Data: 2006-10-21 12:19:51
Temat: Re: Wyrzeka się dziecka, żona użyła obcego nasienia
Od: "bazyli4" <b...@p...onet.pl>
Pokaż wszystkie nagłówki
Użytkownik "krys" <k...@p...onet.pl> napisał w wiadomości
news:ehd1kb$fqs$1@inews.gazeta.pl...
>> A może on za tępy jest do takich rozmów?
>
> Za tępaków się nie wychodzi.
Częściej, niż ustawa przewiduje...
> Wiesz co, tam było coś o 2 latach chyba? To jak się związek po takim
> czasie sypie, to ostatnią rzeczą jest powoływanie dziecka. Najpierw
> trzeba stworzyć warunki.
To chciała, ale bardziej ona, niż ten facet, to raz, poza tym, jeszcze
bardziej chciała mieć dziecko... do tego nie trzeba pełnej rodziny, a skoro
nie chciał zaaoceptować, chwyciła się ostatecznych rozwiązań....jeśli jescze
się mysli, że związek się sypie przez brak dziecka...

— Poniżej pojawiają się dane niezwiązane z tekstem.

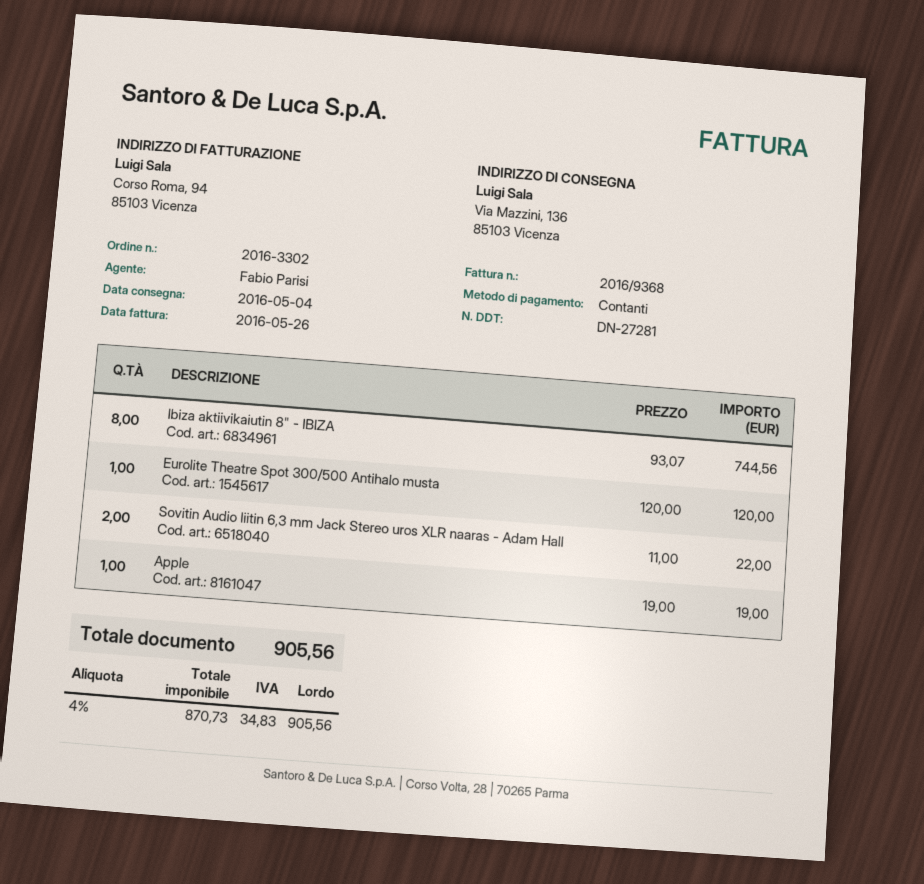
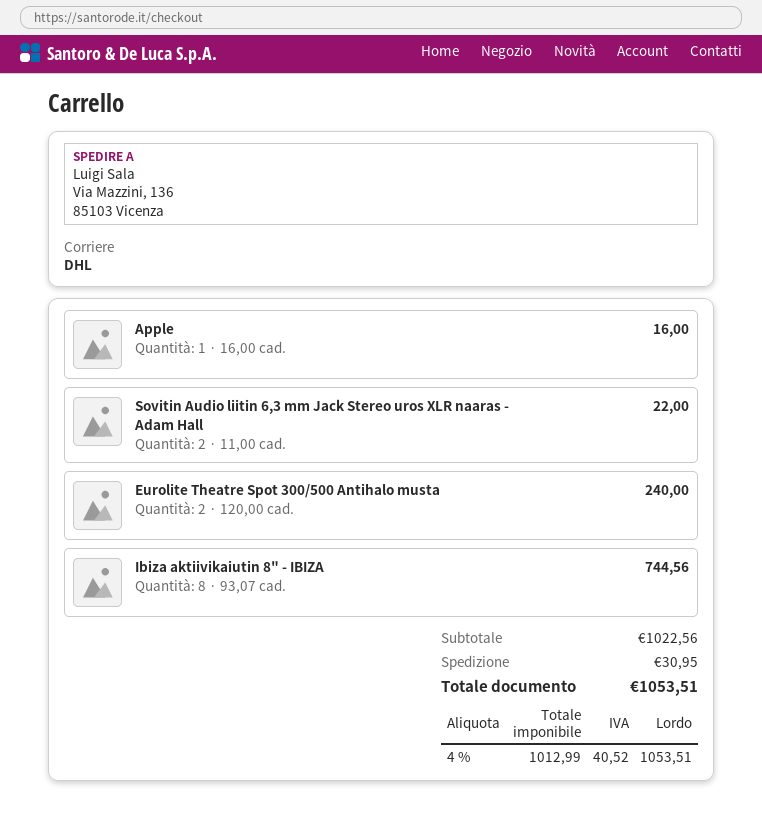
Eurolite Theatre Spot 300/500 Antihalo musta: 1 x 120.00 = 120.00 -> 2 x 120.00 = 240.00
Apple: 1 x 19.00 = 19.00 -> 1 x 16.00 = 16.00
shipping: none -> 30.95
net: 870.73 -> 1012.99
tax: 4% = 34.83 -> 4% = 40.52
total: 905.56 -> 1053.51

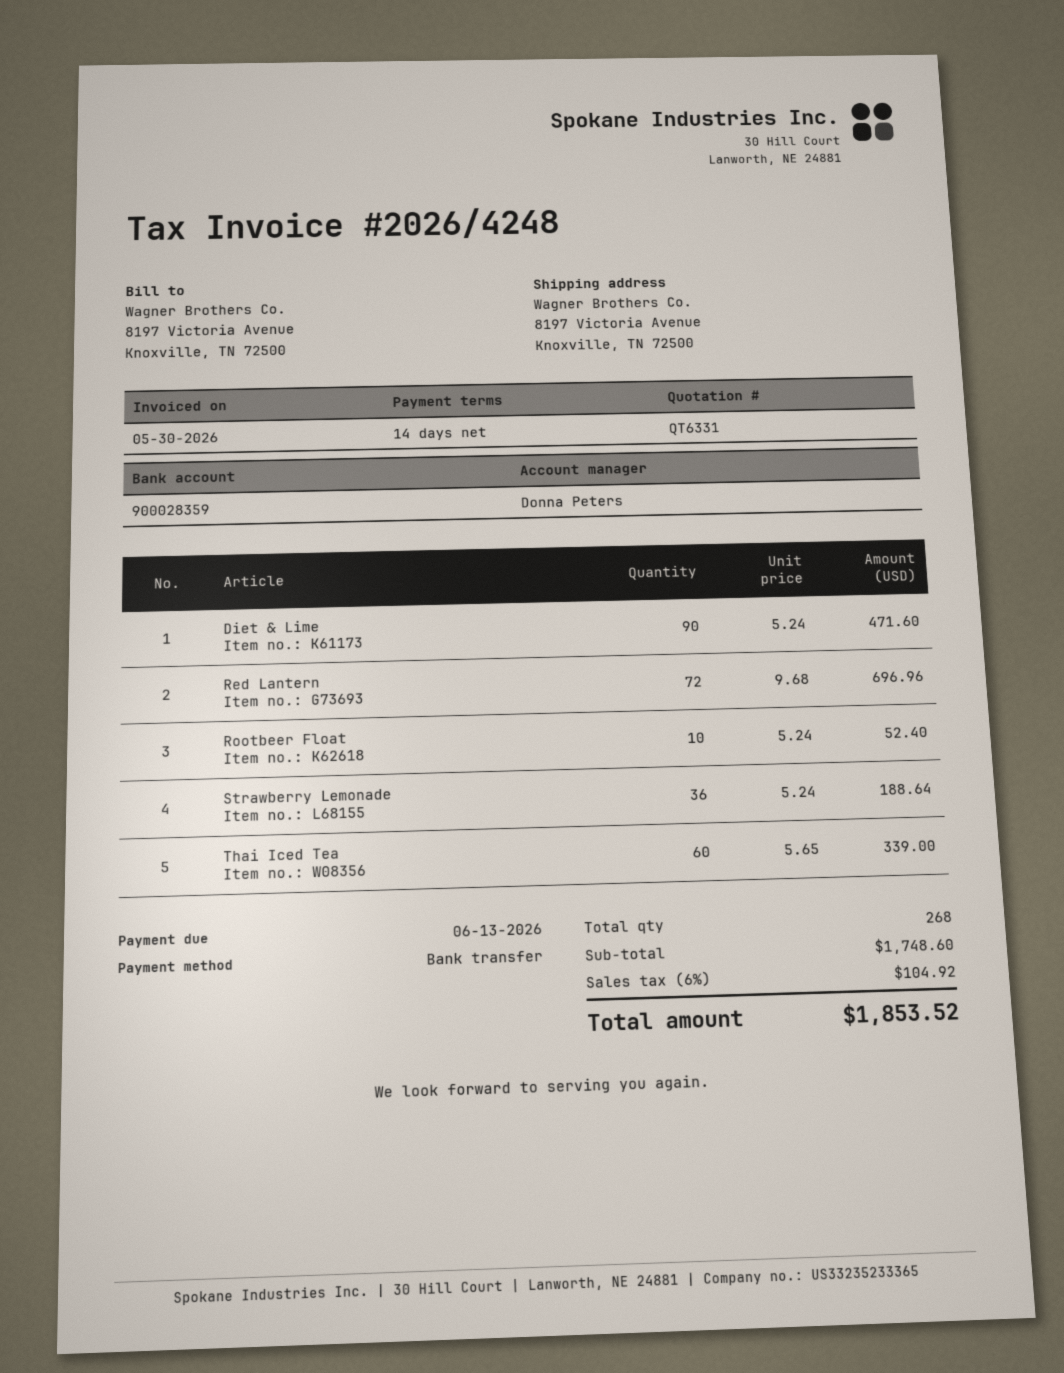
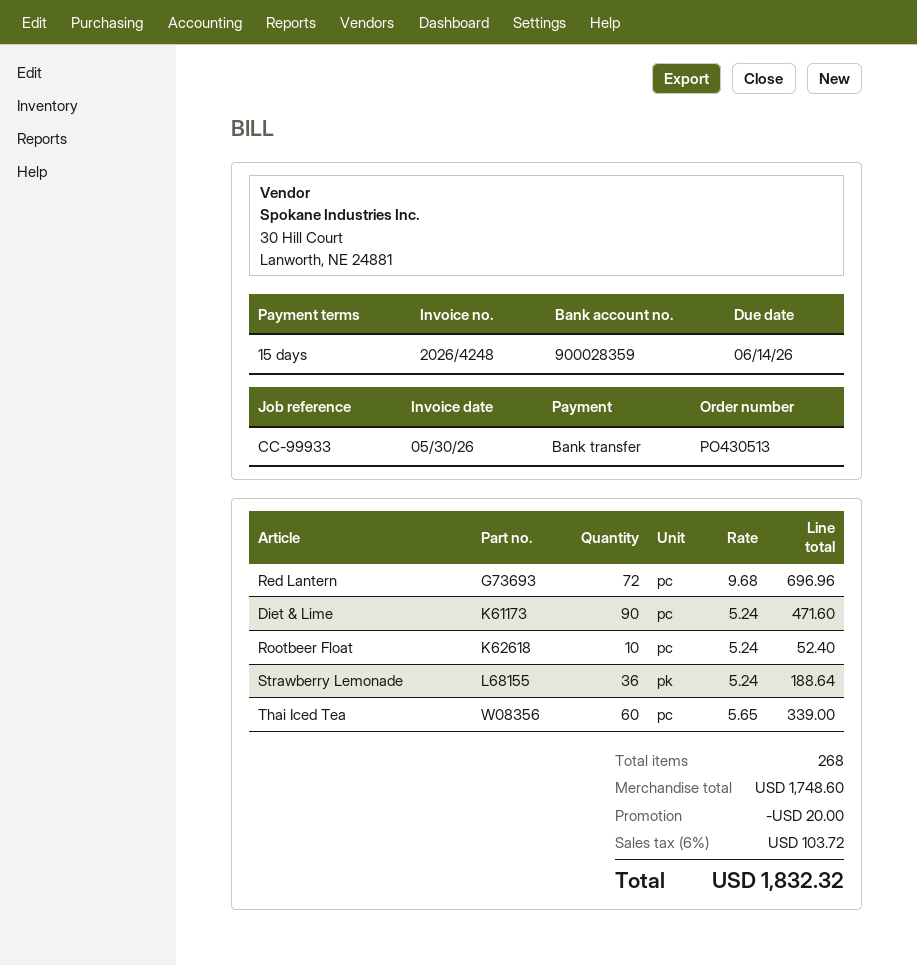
payment terms: 14 days -> 15 days
due date: 2026-06-13 -> 2026-06-14
discount: none -> 20.00
tax: 6% = 104.92 -> 6% = 103.72
total: 1853.52 -> 1832.32

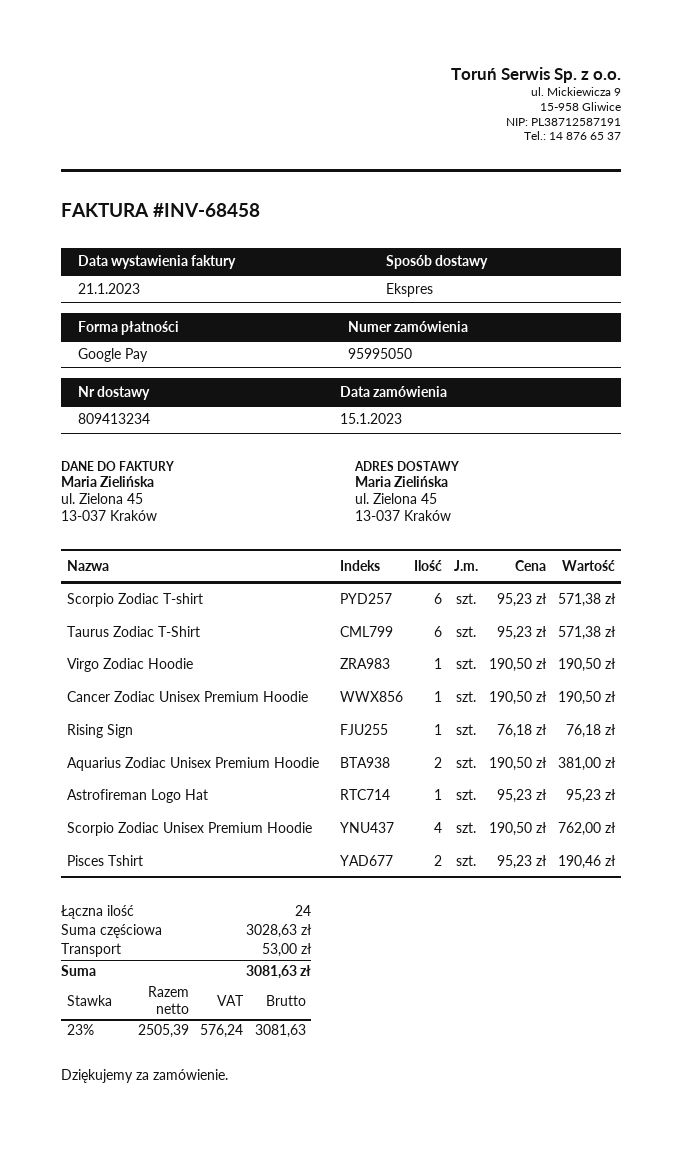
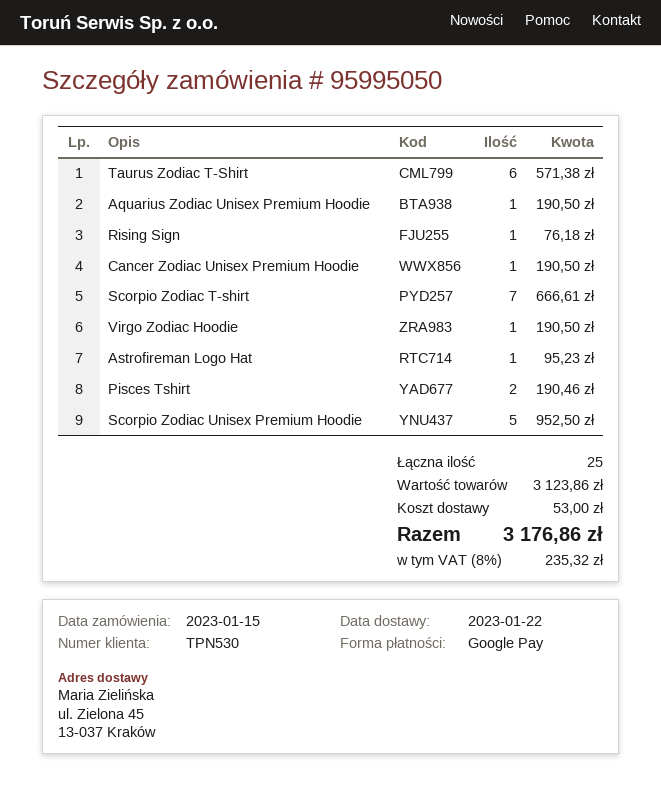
Scorpio Zodiac T-shirt: 6 for 571.38 -> 7 for 666.61
Aquarius Zodiac Unisex Premium Hoodie: 2 for 381.00 -> 1 for 190.50
Scorpio Zodiac Unisex Premium Hoodie: 4 for 762.00 -> 5 for 952.50
total quantity: 24 -> 25
subtotal: 3028.63 -> 3123.86
tax: 23% = 576.24 -> 8% = 235.32
total: 3081.63 -> 3176.86

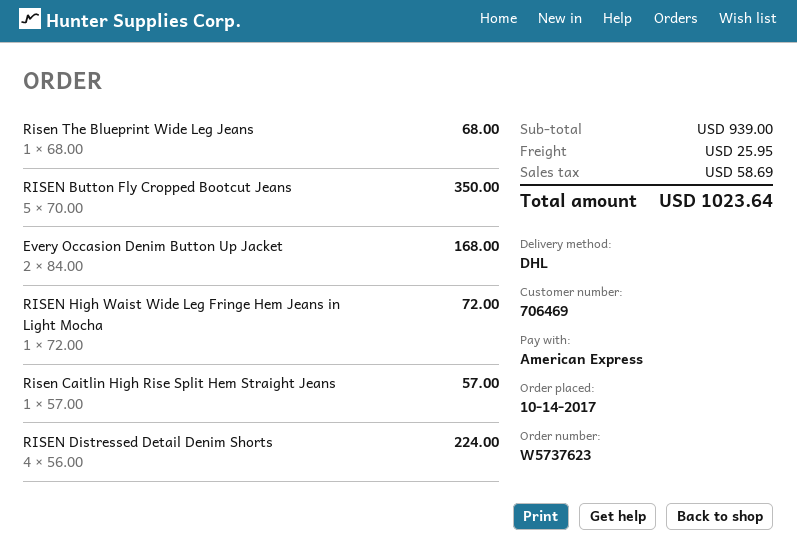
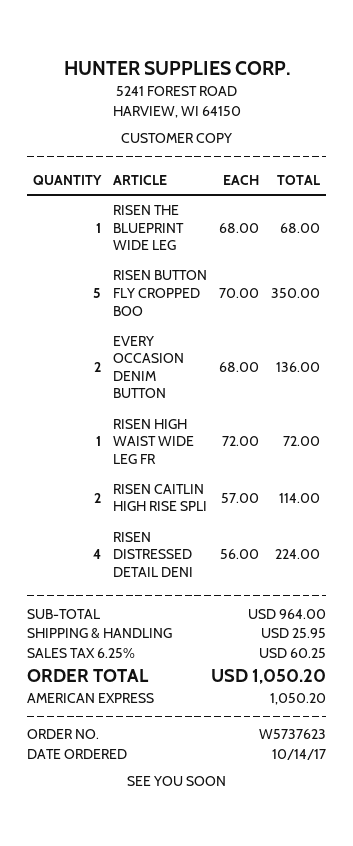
Every Occasion Denim Button Up Jacket: 2 x 84.00 = 168.00 -> 2 x 68.00 = 136.00
Risen Caitlin High Rise Split Hem Straight Jeans: 1 x 57.00 = 57.00 -> 2 x 57.00 = 114.00
subtotal: 939.00 -> 964.00
tax: 58.69 -> 60.25
total: 1023.64 -> 1050.20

> A lata ewolucji nie przekonały jej, że tak się nie robi, albo lepiej -
> daleko na takim postępowaniu nie zajedzie.
Lata ewolucji upewniają właśnie, że tak jest najlepiej... popatrz na odsetki
dzieci z nieprawego łoża w legalnych związkach...
> Dziecko to nie zabawka ani karta przetargowa.
> Ciekawe, co on takiego _miał_, że tak jej na nim "zależało".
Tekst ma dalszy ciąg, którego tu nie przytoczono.